Les écrits concernant la meilleure manière d’intégrer – ou mieux – de fidéliser les générations Y (individus nés entre 1983 et 1994) et Z (nés entre janvier 1995 et décembre 1999) dans le monde du travail ne se comptent plus. Ce thème agite d’autant plus les patrons que les «millenials» constitueront bientôt la part la plus importante de la population active! Et comme ces nouveaux venus ont une approche pour le moins décomplexée de la longévité au sein des entreprises, on devine l’ampleur de la problématique. 

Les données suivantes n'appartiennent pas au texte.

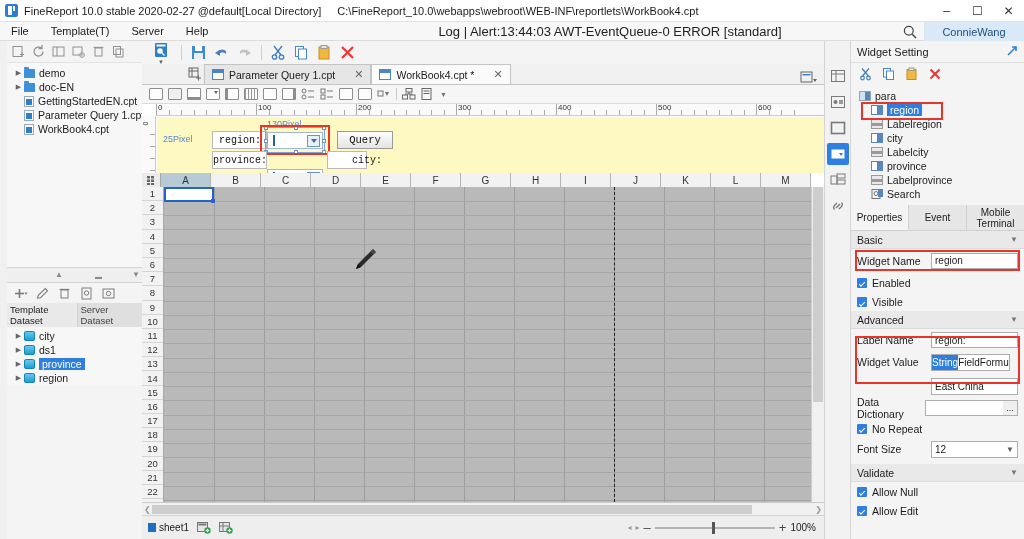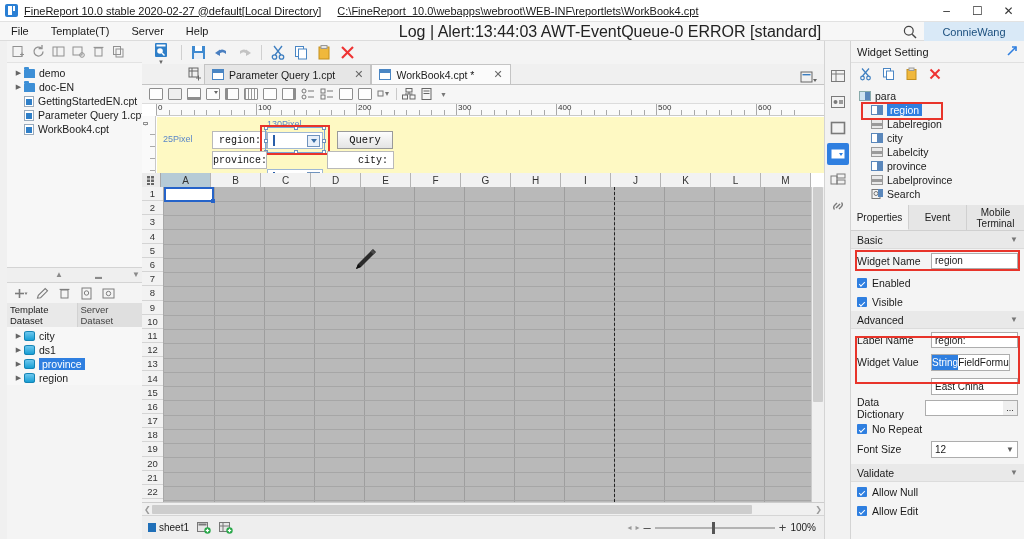--- a/index.html
+++ b/index.html
@@ -16,7 +16,6 @@
     position: absolute; top: 0; left: 0; width: 1024px; height: 22px;
     background: #ffffff; display: flex; align-items: center;
     border-bottom: 1px solid #e2e2e2;
-    text-decoration: underline;
   }
   .tb-logo {
     width: 13px; height: 13px; margin-left: 5px; margin-right: 6px;

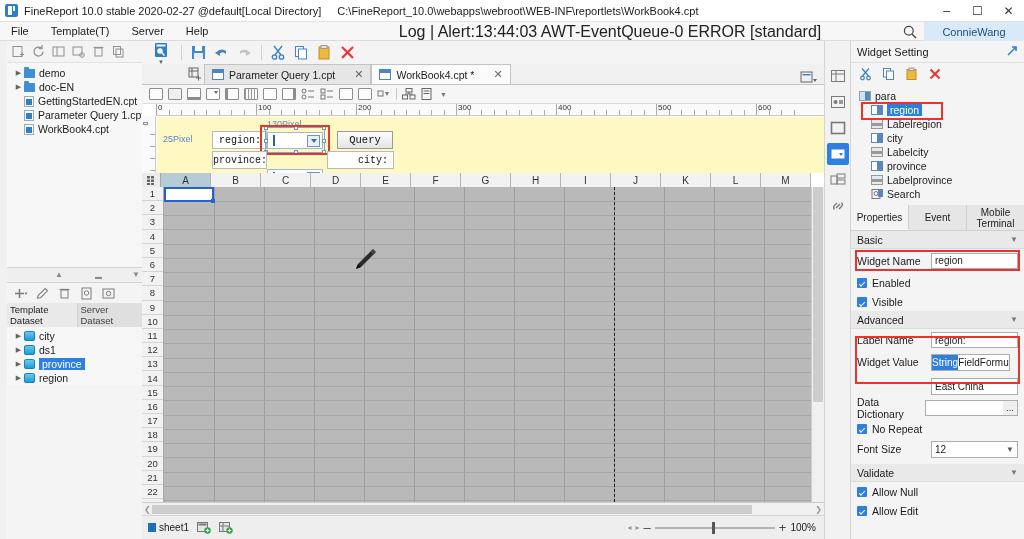--- a/index.html
+++ b/index.html
@@ -47,7 +47,7 @@
   .log-area {
     position: absolute; left: 330px; top: 0; width: 560px; height: 19px;
     display: flex; align-items: center; justify-content: center;
-    font-size: 16px; color: #222;
+    font-size: 13px; color: #222;
   }
   .menu-search {
     position: absolute; right: 106px; top: 2px; width: 16px; height: 16px;

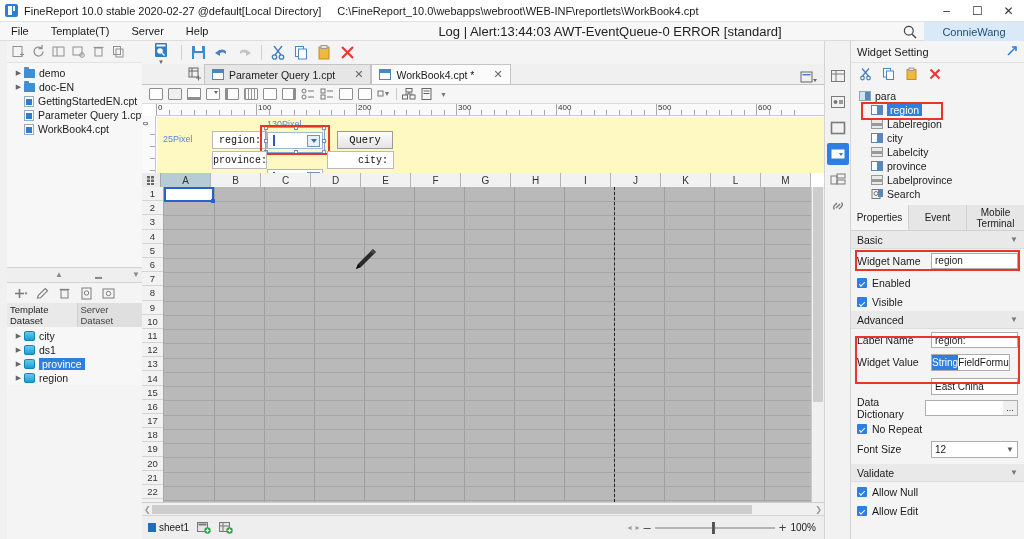--- a/index.html
+++ b/index.html
@@ -773,7 +773,7 @@
             </span>
         </div>
 
-        <div class="para-field" style="left:170px;top:34px;width:67px;padding-left:24px;">
+        <div class="para-field" style="left:170px;top:34px;width:40px;padding-left:24px;">
           <span class="para-label" style="width:100%;">city:</span>
         </div>
         <div class="combo-box" style="left:225px;top:34.5px;width:56px;">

«Les jeunes veulent argent et liberté»

Dans leur ouvrage Générations Y & Z, le grand défi de l’intergénérationnel (Ed. De Boeck), cité par Le Temps, Daniel Ollivier et Catherine Tanguy relèvent que la génération Y «est la première à avoir clairement fait le choix de ne plus mettre la carrière au centre de son projet de vie. Elle travaille pour vivre, mais ne vit pas pour travailler». Les Z n’en pensent pas moins: «Les jeunes veulent argent et liberté», a titré Le Matin dimanche dans une récente édition, en référence à la septième étude «Millenial Survey» du consultant Deloitte. «Le recrutement de jeunes talents devient donc de plus en plus ardu», en déduit Bjornar Jensen, associé chez Deloitte Suisse.

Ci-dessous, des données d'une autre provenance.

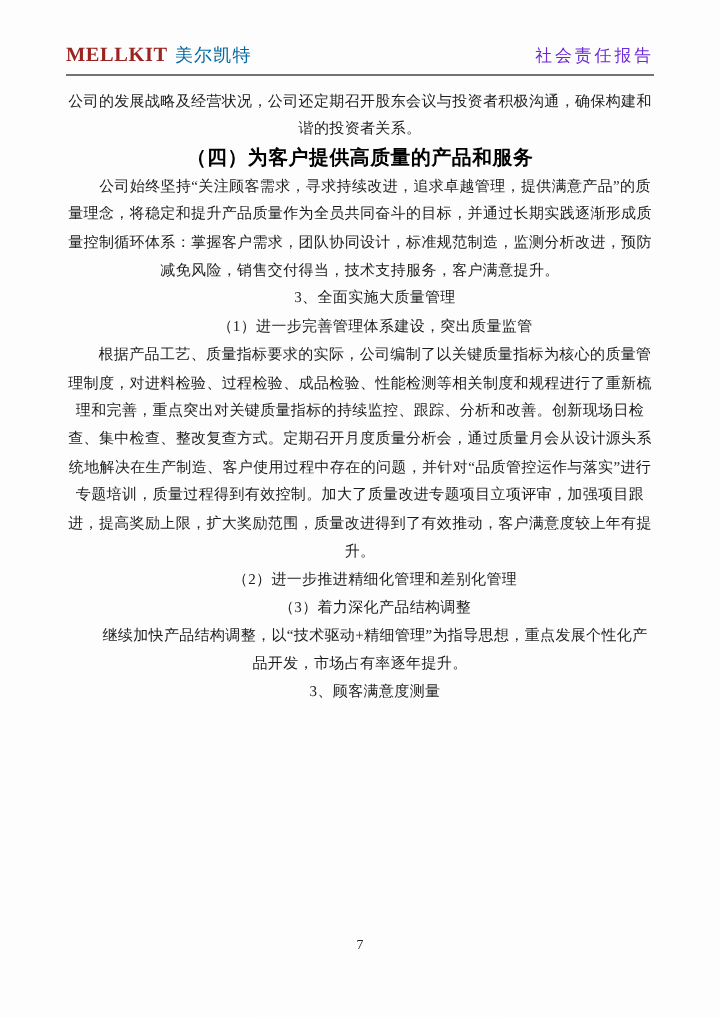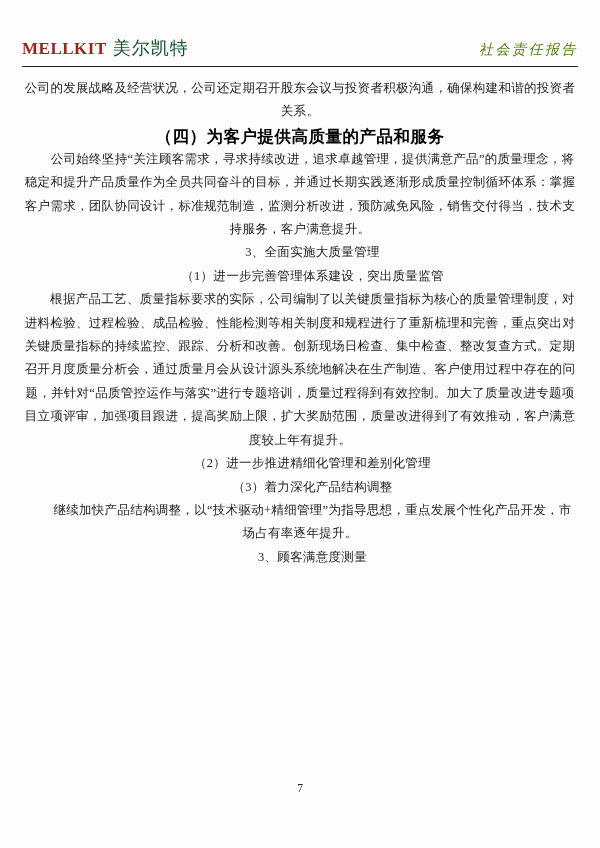--- a/index.html
+++ b/index.html
@@ -11,7 +11,7 @@
     width: 600px;
     height: 848px;
     box-sizing: border-box;
-    padding: 0 22px;
+    padding: 0 55px;
     position: relative;
     background: #fdfdfd;
     font-family: "Liberation Serif", "DejaVu Serif", serif;

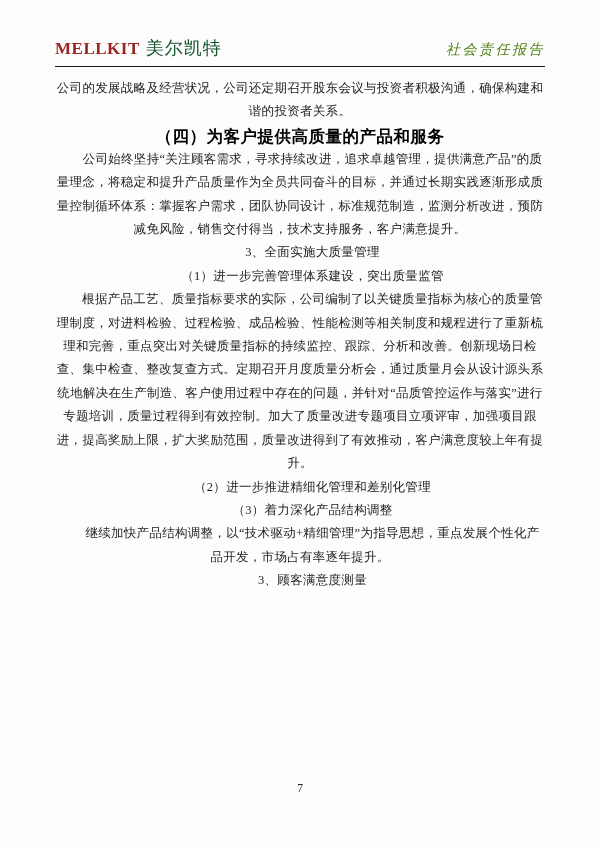--- a/index.html
+++ b/index.html
@@ -40,8 +40,8 @@
     color: #9b2420;
   }
   .logo-cn {
-    font-size: 18px;
-    color: #14532d;
+    font-size: 15px;
+    color: #0369a1;
     letter-spacing: 1px;
   }
   .header-right {

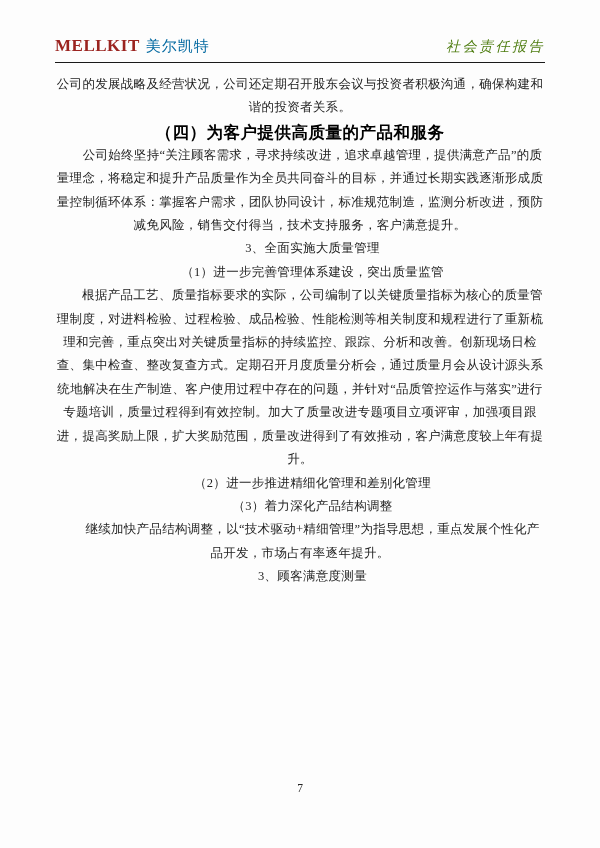--- a/index.html
+++ b/index.html
@@ -46,9 +46,8 @@
   }
   .header-right {
     font-size: 14px;
-    font-style: italic;
     letter-spacing: 2.5px;
-    color: #4d7c0f;
+    color: #6d28d9;
     text-align: right;
   }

De nombreux entrepreneurs l’avouent plus ou moins ouvertement: intégrer ces Y et ces Z constitue un véritable casse-tête, tant les codes qui avaient cours jusqu’à présent sont en train de voler en éclats. Dans le cahier «Carrières» du Temps de vendredi dernier, Silna Borter, professeur à la HEIG-VD, se demande carrément s’il est possible de fidéliser la génération Z. Pour elle, «c’est à l’entreprise de séduire, de retenir, de stimuler, de divertir. Par tous les moyens.» En offrant des conditions attractives et personnalisées, en favorisant un cadre de travail agile et épanouissant, en rendant les tâches ludiques et en variant le quotidien.

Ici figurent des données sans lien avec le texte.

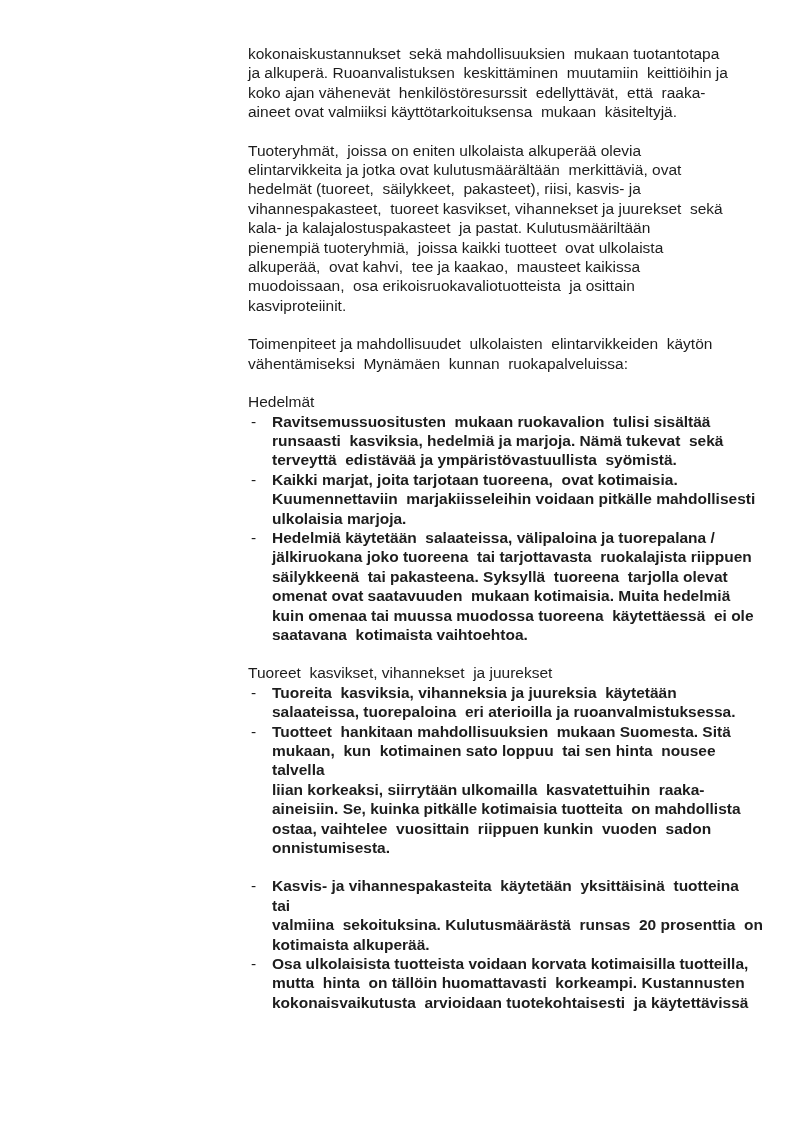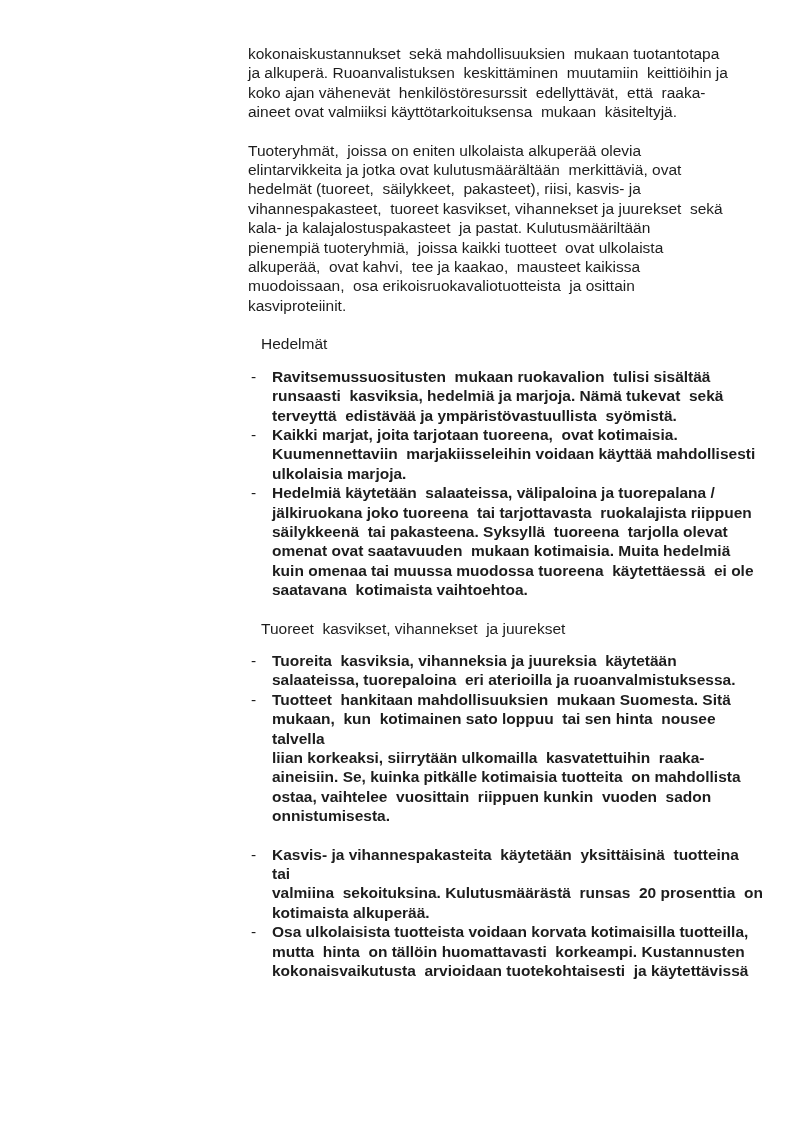--- a/index.html
+++ b/index.html
@@ -70,6 +70,8 @@
 alkuperää,  ovat kahvi,  tee ja kaakao,  mausteet kaikissa
 muodoissaan,  osa erikoisruokavaliotuotteista  ja osittain
 kasviproteiinit.</p>
+    <p class="para">Toimenpiteet ja mahdollisuudet  ulkolaisten  elintarvikkeiden  käytön
+vähentämiseksi  Mynämäen  kunnan  ruokapalveluissa:</p>
 
     <section class="doc-section">
       <h2 class="section-heading">Hedelmät</h2>

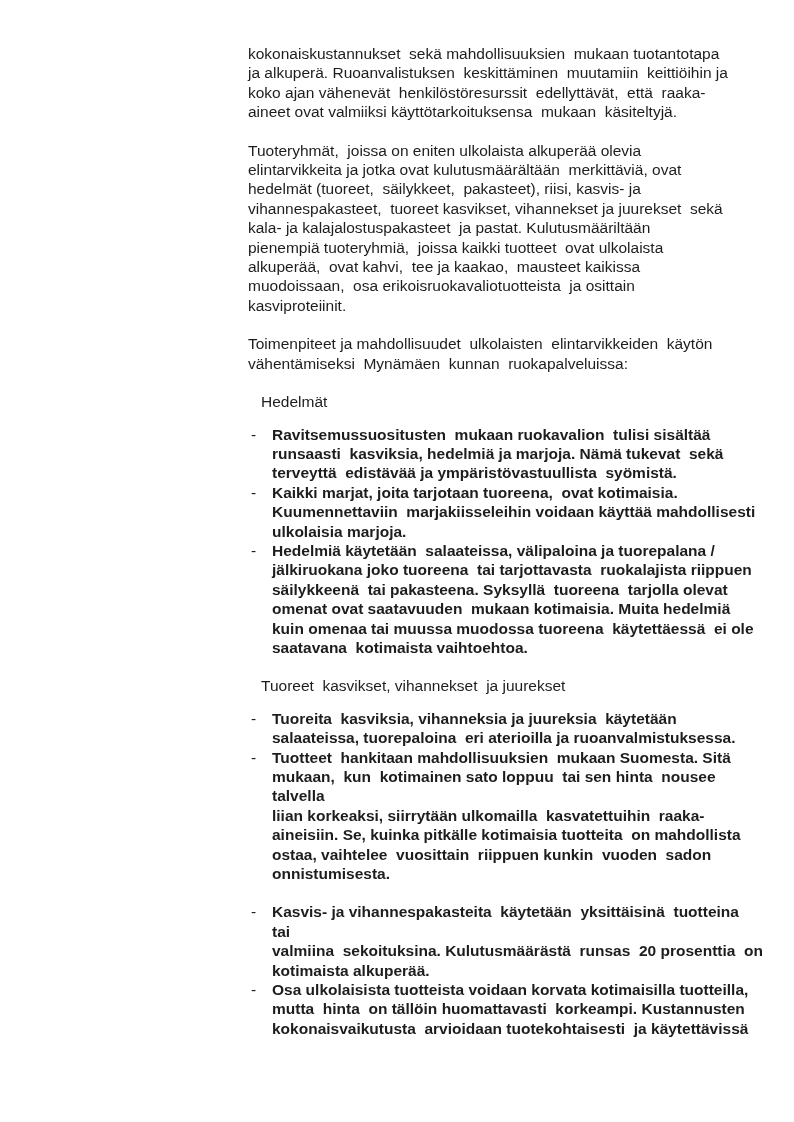--- a/index.html
+++ b/index.html
@@ -28,7 +28,7 @@
   }
   .doc-section { margin: 0; }
   .section-heading {
-    margin: 13px;
+    margin: 0;
     font-size: 15.5px;
     font-weight: 400;
     line-height: 19.4px;

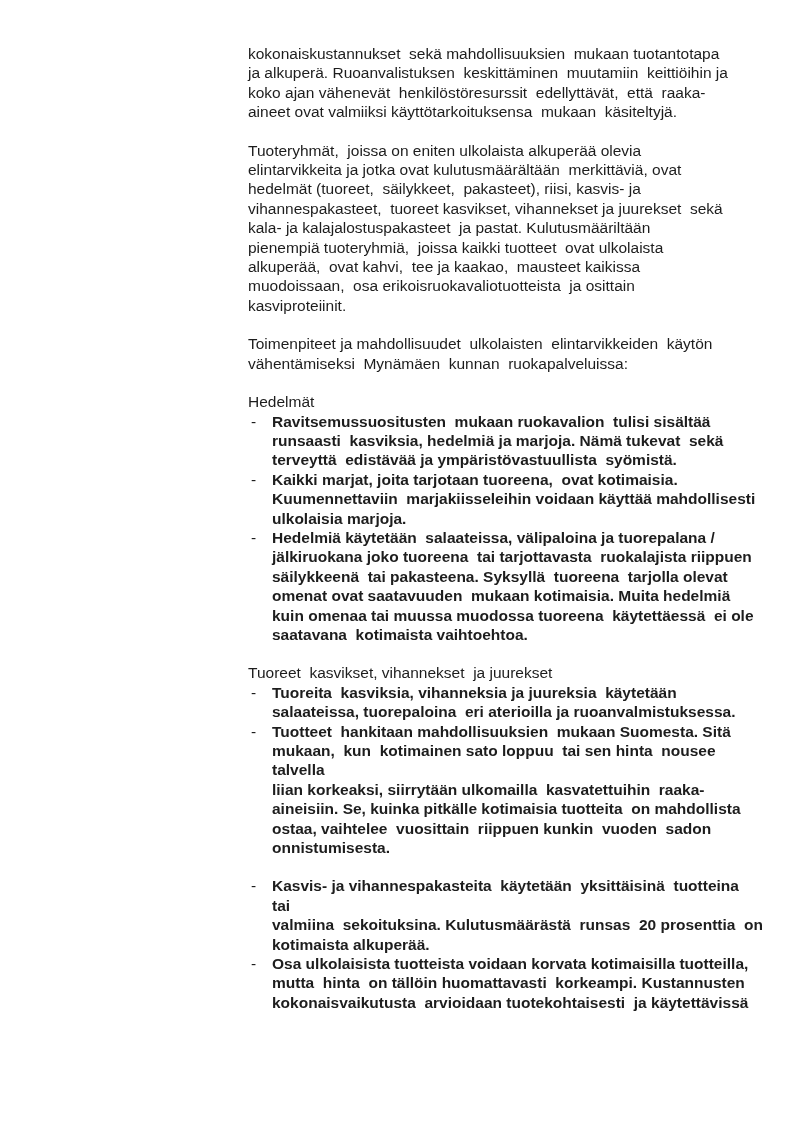--- a/index.html
+++ b/index.html
@@ -85,7 +85,7 @@
         <li class="bullet-item">
           <span class="bullet-marker">-</span>
           <span class="bullet-text">Kaikki marjat, joita tarjotaan tuoreena,  ovat kotimaisia.
-Kuumennettaviin  marjakiisseleihin voidaan käyttää mahdollisesti
+Kuumennettaviin  marjakiisseleihin voidaan pitkälle mahdollisesti
 ulkolaisia marjoja.</span>
         </li>
         <li class="bullet-item">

Une «Logique parfaitement helvétique»

«Mais à trop vouloir plaire, à quel moment l’entreprise risque-t-elle d’y perdre sa crédibilité?» nuance-t-elle. A ses yeux, exiger la fidélité d’un collaborateur revient certes à le placer dans une insupportable situation de dépendance dans le monde actuel mais, dans le même temps, «exiger de l’entreprise qu’elle se mue en une sorte de parc d’attractions pour intermittents du baby-foot n’est pas une solution plus durable». Alors, que faire? Comme souvent, c’est une question de bon sens. De «logique parfaitement helvétique», comme l’écrit Silna Borter: il faudra que chacun reprenne son extrémité de la relation pour en repenser le sens et les limites.

Dans le contexte actuel de pénurie de talents, l’économie doit recruter et former les jeunes diplômés au plus vite. Et dans ce monde qui bouge et qui se digitalise à toute vitesse, je considère l’arrivée de ces jeunes comme une chance. Après tout, les «millenials» se disent prêts à s’investir dans la durée si l’organisation leur apporte reconnaissance, possibilité de s’exprimer et vie en groupe. Alors, offrons-leur un cadre adéquat, répondons à leurs attentes avec des impulsions qui ont du sens et faisons-leur confiance.